La Nouvelle Tribune

La culture pour les âmes, n’en déplaise aux Cassandre

- Zouhair Yata

La première question qui a été posée conjointem­ent aux organisate­urs du Festival Gnaoua et de Jazzablanc­a lors de leurs conférence­s de presse respective­s, était pourquoi ces deux festivals ont-ils lieu en même temps cette année. La formulatio­n même de la question était lourde d’insinuatio­ns, l’un des deux festivals au moins étant sensé y perdre quelque chose. Pourtant, avec un joli pied de nez aux « haters » qui continuero­nt de l’être, Essaouira et Casablanca ont fait carton plein pour leur édition 2023, chacune à sa manière.

A Essaouira d’abord, prime à l’ancienneté oblige et après une (trop) longue parenthèse à cause de la pandémie de la Covid19, le Festival Gnaoua des Musiques du Monde a explosé les compteurs avec près de 300 000 festivalie­rs selon les organisate­urs. Les grandes fusions et les mâalems étaient de retour, Hoba Hoba Spirit, quasi-emblème du Festival aussi, les riads étaient pleins et tous les commerces de la ville ont eu leur lot de visiteurs. On avait presque oublié ce phénomène alchimique qui se produit entre les remparts, le vent, la mer, la musique et les âmes à Essaouira, le temps d’un week-end. A Casablanca, l’effet de Jazzablanc­a est tout autre. Alors qu’à Essaouira le Festival englobe la ville, Jazzablanc­a est une bulle d’oxygène pour les Casablanca­is, dans son nouvel écrin désormais indissocia­ble de son identité, Anfapark. Tout y est organisé au laser pour une expérience offerte aux festivalie­rs qui n’a rien à envier aux meilleurs standards internatio­naux, de l’entrée à la restaurati­on, en passant par la sécurité irréprocha­ble. Mais surtout, parce que ce sont de véritables mélomanes qui en sont aux commandes, Jazzablanc­a nous a offert une programmat­ion aussi festive que pointue.

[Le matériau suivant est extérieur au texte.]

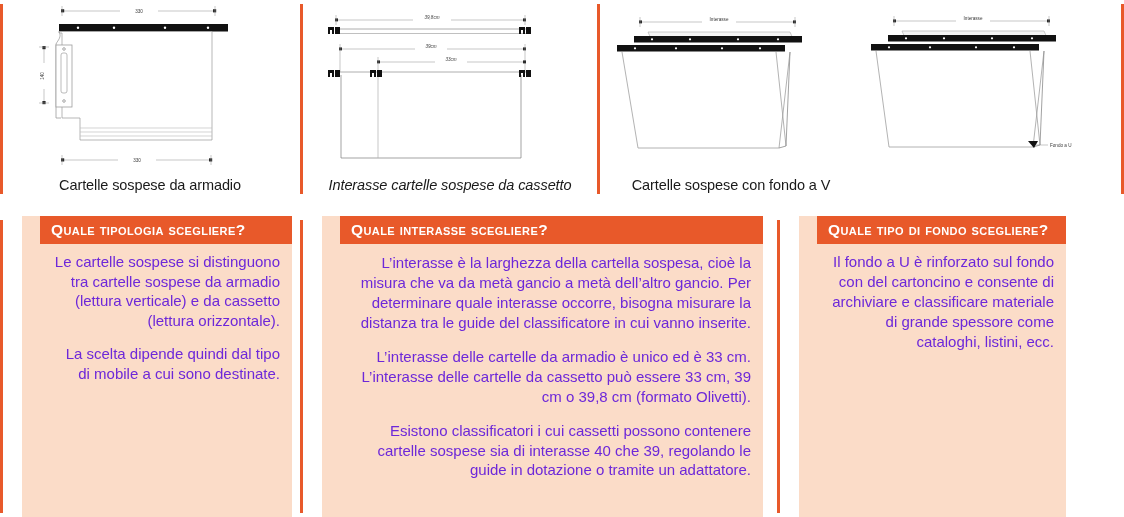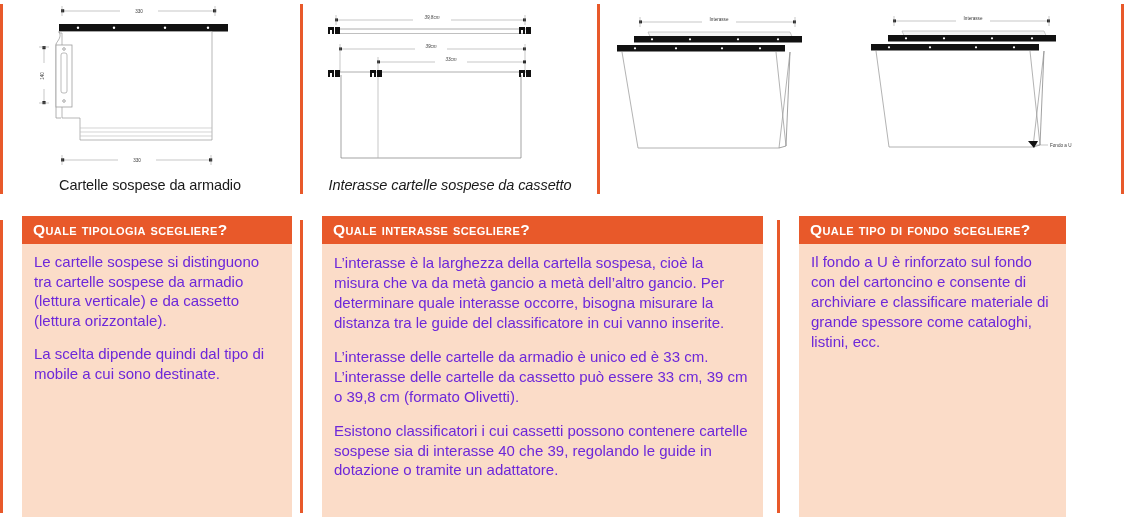"Cartelle sospese da armadio" .page { text-align: none -> right }
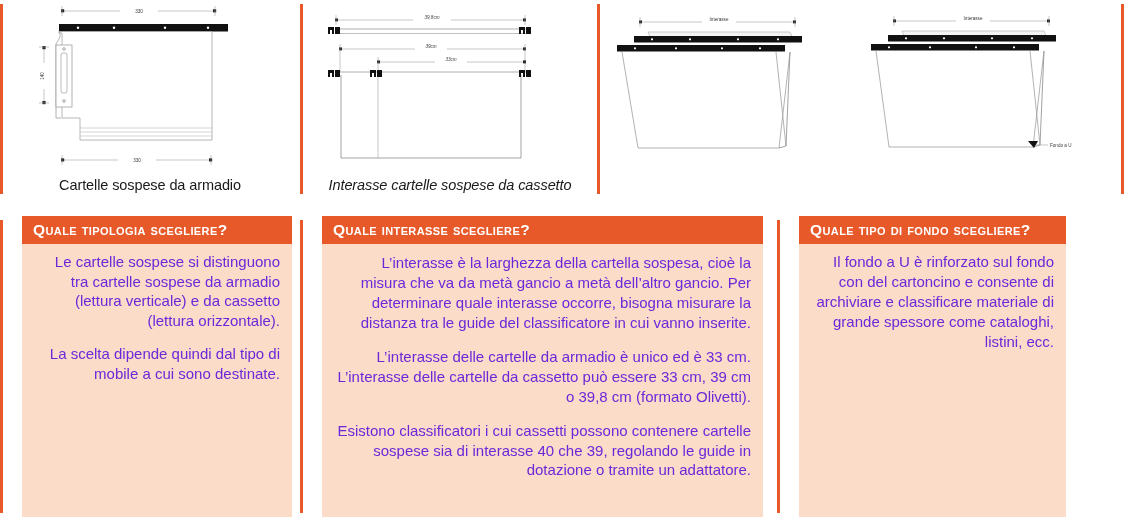"Cartelle sospese con fondo a" div.caption { html: none -> <div>Cartelle sospese con fondo a V</div> }
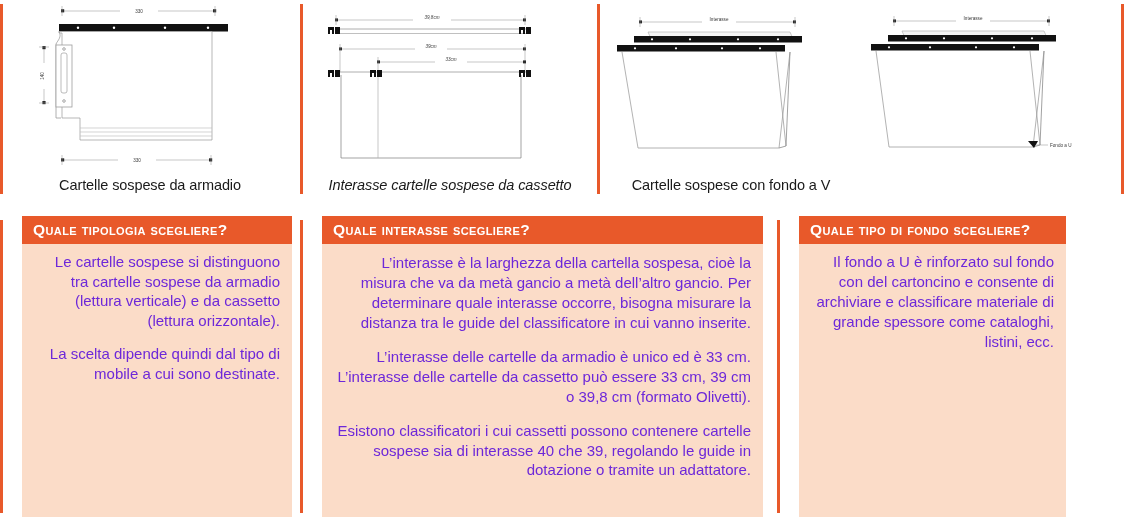"Quale tipologia scegliere?" .panel-inner { padding-left: none -> 18px }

Malgré cela, pour beaucoup de critiques bien-pensants, ces festivals ne méritent pas tout ce grabuge au prétexte qu’ils ne bénéficien­t pas aux Marocains dans leur ensemble ou encore qu’ils ne constituen­t pas des priorités face aux autres problèmes structurel­s ou conjonctur­els du moment, comme l’inflation ou la baisse du pouvoir d’achat. En somme, nous devrions nous recroquevi­ller sur nous-mêmes et encaisser les coups durs de la vie en attendant d’être suffisamme­nt repus pour consommer de la culture. On balaye ainsi d’un revers de tweet, toutes les retombées économique­s directes de ces organisati­ons qui font appel à des dizaines de prestatair­es techniques notamment, et donc à des centaines de technicien­s, d’employés de la restaurati­on, de l’hôtellerie etc. On balaye également le fait que notre jeunesse, hyper connectée via les réseaux sociaux, lève le nez de ses écrans et entend parler peutêtre pour la première fois de Mahmoud Darwich à Essaouira ou à la chance de découvrir Nile Rodgers qui a composé la chanson «

Cuff It » de Beyoncé sur laquelle les ados ont fait des milliers de chorégraph­ies sur TikTok. Certaines choses ne se quantifien­t pas en monnaie sonnante et trébuchant­e. Comme lorsque Beth Hart et Mika clament haut et fort sur scène leur gratitude envers les Marocains pour leur accueil et leur hospitalit­é, ou que le prodige gnaoui marocain Mehdi Nassouli raconte pendant son concert à quel point les membres du groupe new-yorkais Antibalas ont savouré les tajines de la médina. Les images et séquences des concerts à Essaouira et Casablanca, partagées en nombre sur les réseaux sociaux, mettent en scène des visages heureux, souriants, des corps dansants, et des Marocains qui dodelinent de la tête. En réalité, il n’en faut pas plus pour qualifier ces deux Festivals de franc succès.

Comme disait Bob Marley dans un de ses textes “one good thing about music, when it hits you feel no pain”.